Anyway, a better long-term solution for Lucene is "real" async-io (like you are doing in #15224)? N virtual threads reading concurrently, and efficiently acting on the bytes as they arrive... even in the hot case, this can be a concurrency win, since Lucene would be naturally expressing its code as data-driven concurrency, so JVM could in theory use multiple real threads to process each byte[] concurrently when all bytes are hot. HNSW graph crawl seems so embarrassingly concurrent in this sense.

mikemccand avatar Oct 21 '25 14:10 mikemccand

I wonder if it would be better to push this into RandomVectorScorer.bulkScore? The necessary prefetch calls would happen at roughly the same point the bulkScore call happens. The scorer could then use virtual threads to perform the reads concurrently.

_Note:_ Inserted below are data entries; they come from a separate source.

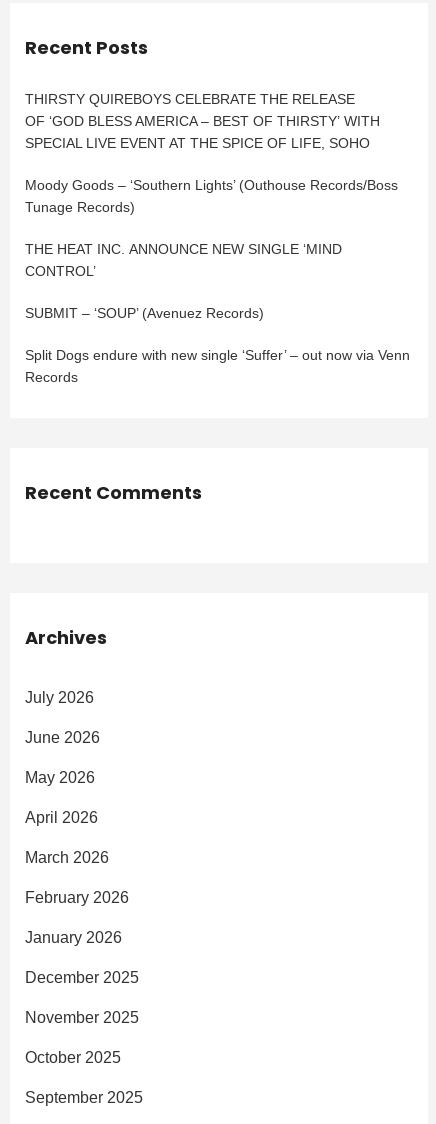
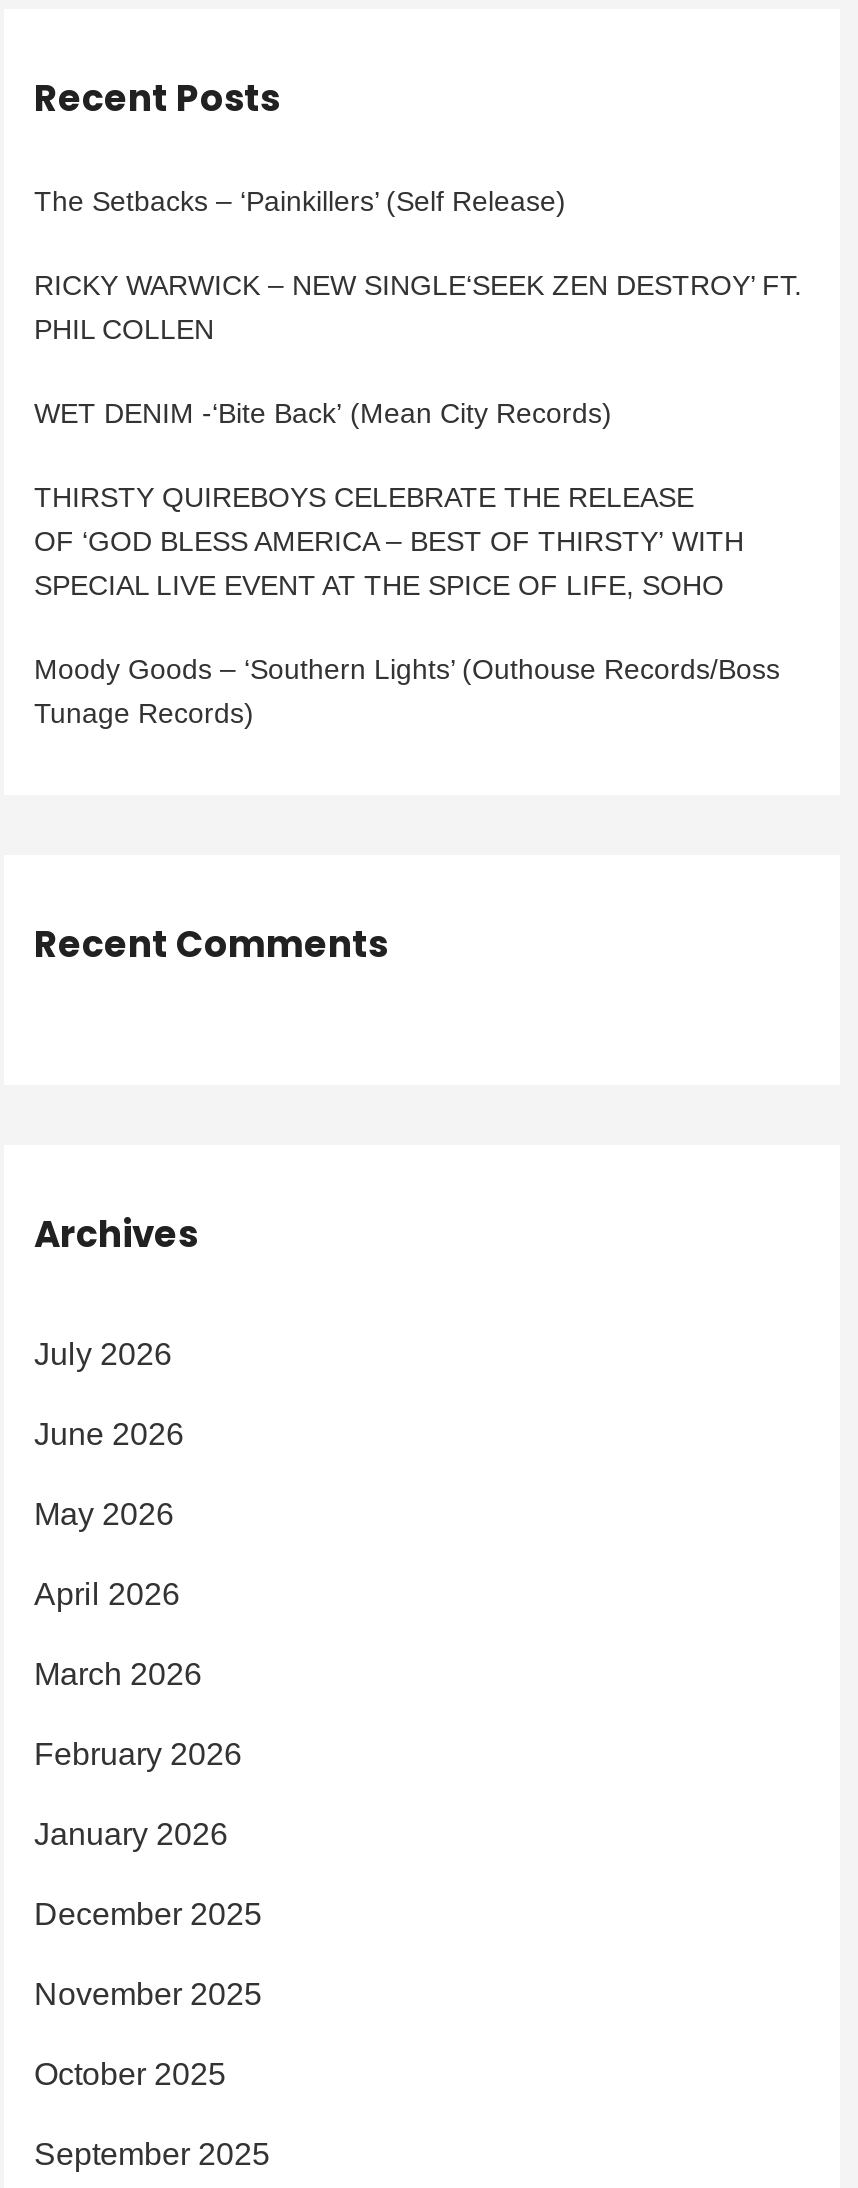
+ The Setbacks – ‘Painkillers’ (Self Release)
+ RICKY WARWICK – NEW SINGLE‘SEEK ZEN DESTROY’ FT.
+ PHIL COLLEN
+ WET DENIM -‘Bite Back’ (Mean City Records)

moved down: THIRSTY QUIREBOYS CELEBRATE THE RELEASE | OF ‘GOD BLESS AMERICA – BEST OF THIRSTY’ WITH | SPECIAL LIVE EVENT AT THE SPICE OF LIFE, SOHO | Moody Goods – ‘Southern Lights’ (Outhouse Records/Boss | Tunage Records)

- THE HEAT INC. ANNOUNCE NEW SINGLE ‘MIND
- CONTROL’
- SUBMIT – ‘SOUP’ (Avenuez Records)
- Split Dogs endure with new single ‘Suffer’ – out now via Venn
- Records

Deciding whether or not you should use virtual threads for the reads is still quite tricky. The API layering also makes it difficult for callers to indicate if they think that the vector data for graph traversal should be resident.

mccullocht avatar Oct 30 '25 19:10 mccullocht

@mccullocht I agree, the abstraction needs to be lower down. The thing doing the scoring might be low enough to know HOW its accessing the vectors.

Virtual threads for OS madvise "will need" calls seems like too much.

But is absolutely critical for other formats that don't use memory segments.

benwtrent avatar Oct 30 '25 19:10 benwtrent

Yeah, virtual threads for madvise is not great -- I think at that point you'd prefer to copy the vector back onto the heap and let the virtual threads parallelize any page faults that might be happening. For non-mmap cases it may make sense to use virtual threads to parallelize in any case since each read is a syscall that may result in IO. It's a little awkward to use the underlying Directory implementation as a hint.

I may try this. Not worth worrying about better APIs for this case unless there is some proven value.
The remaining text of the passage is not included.